- **PROBLEM DESCRIPTION**: Pictures are to be left out, and the rest of the records reproduced exactly.

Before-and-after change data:
——————————

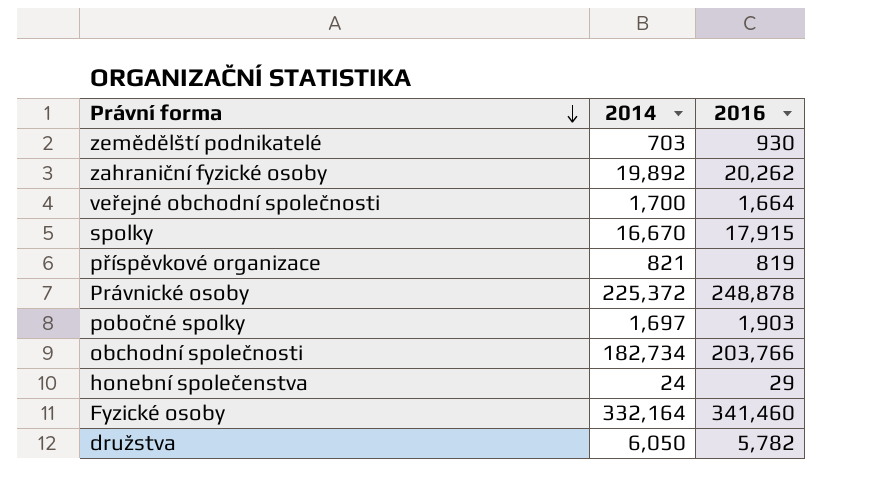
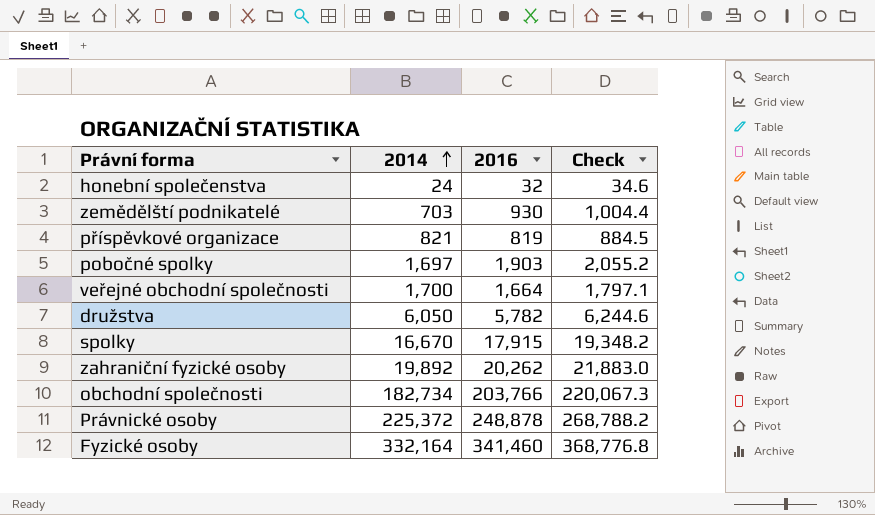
row order: Právní forma descending -> 2014 ascending
column Check | formula: none -> [2016] * 1.08
honební společenstva | 2016: 29 -> 32

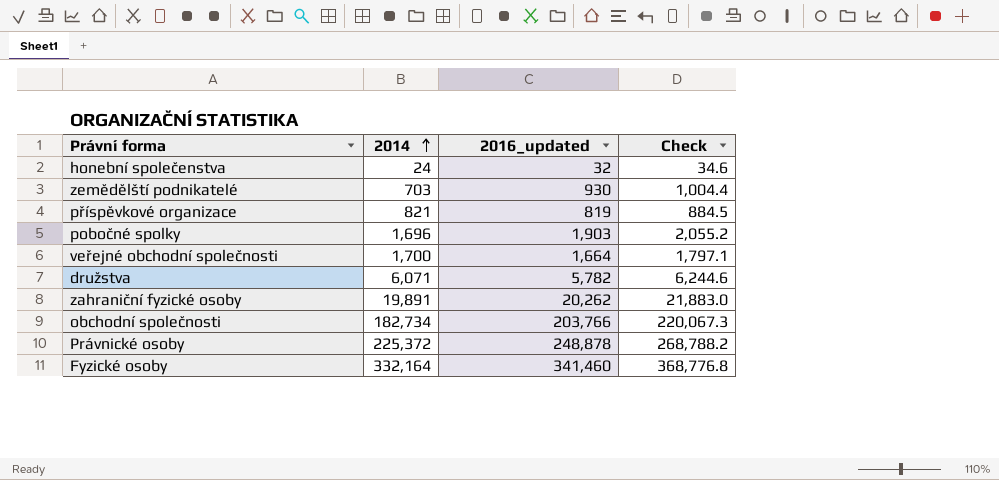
column name: 2016 -> 2016_updated
row spolky: 16,670 | 17,915 | 19,348.2 -> none
pobočné spolky | 2014: 1,697 -> 1,696
družstva | 2014: 6,050 -> 6,071
zahraniční fyzické osoby | 2014: 19,892 -> 19,891

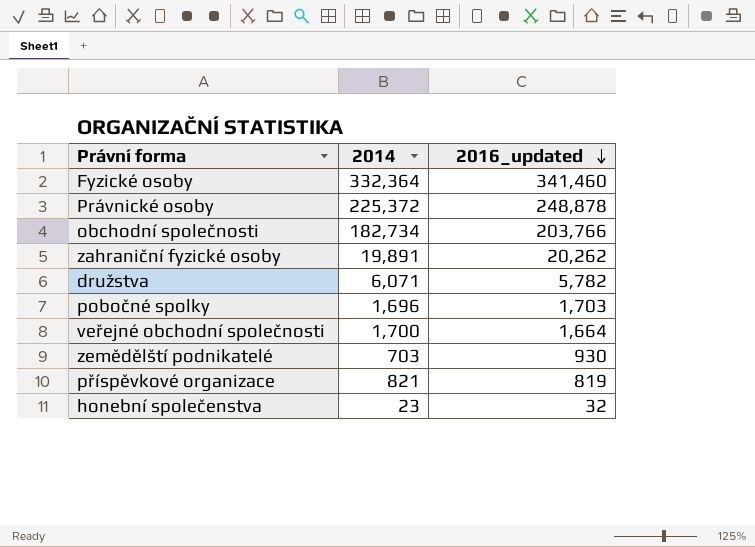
row order: 2014 ascending -> 2016_updated descending
column Check | formula: [2016_updated] * 1.08 -> none
Fyzické osoby | 2014: 332,164 -> 332,364
pobočné spolky | 2016_updated: 1,903 -> 1,703
honební společenstva | 2014: 24 -> 23

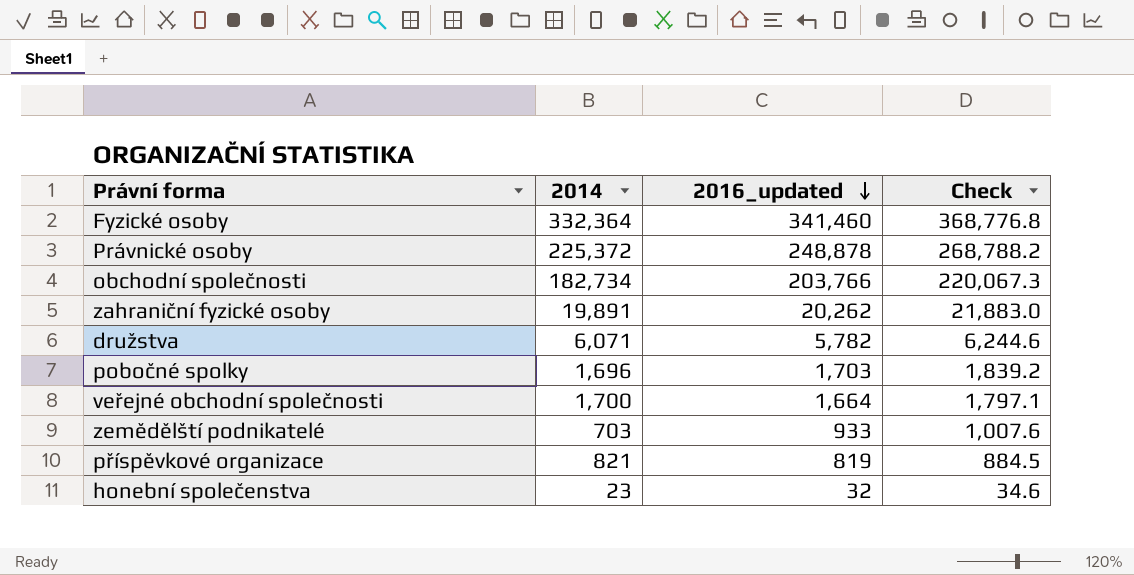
column Check | formula: none -> [2016_updated] * 1.08
zemědělští podnikatelé | 2016_updated: 930 -> 933

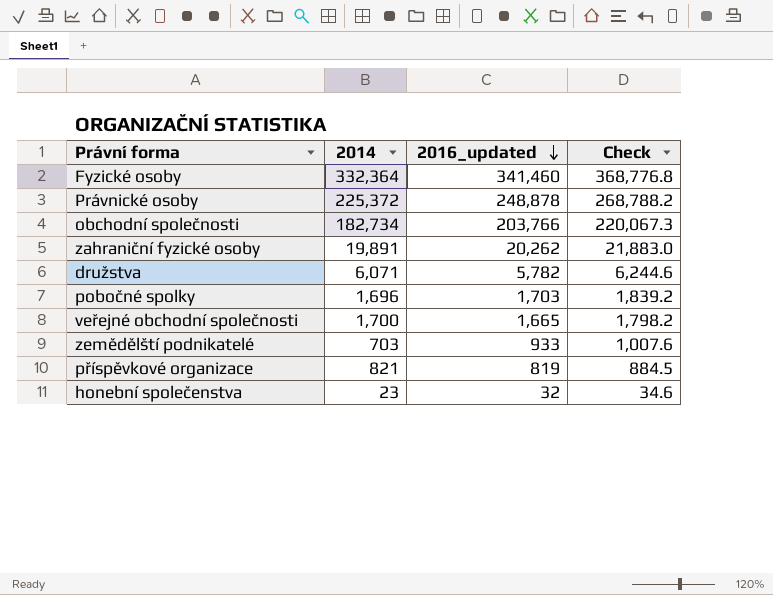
veřejné obchodní společnosti | 2016_updated: 1,664 -> 1,665
veřejné obchodní společnosti | Check: 1,797.1 -> 1,798.2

——————————

- **COMPLETED TASK**:
row order: Právní forma descending -> 2014 ascending
column Check | formula: none -> [2016] * 1.08
honební společenstva | 2016: 29 -> 32

column name: 2016 -> 2016_updated
row spolky: 16,670 | 17,915 | 19,348.2 -> none
pobočné spolky | 2014: 1,697 -> 1,696
družstva | 2014: 6,050 -> 6,071
zahraniční fyzické osoby | 2014: 19,892 -> 19,891

row order: 2014 ascending -> 2016_updated descending
column Check | formula: [2016_updated] * 1.08 -> none
Fyzické osoby | 2014: 332,164 -> 332,364
pobočné spolky | 2016_updated: 1,903 -> 1,703
honební společenstva | 2014: 24 -> 23

column Check | formula: none -> [2016_updated] * 1.08
zemědělští podnikatelé | 2016_updated: 930 -> 933

veřejné obchodní společnosti | 2016_updated: 1,664 -> 1,665
veřejné obchodní společnosti | Check: 1,797.1 -> 1,798.2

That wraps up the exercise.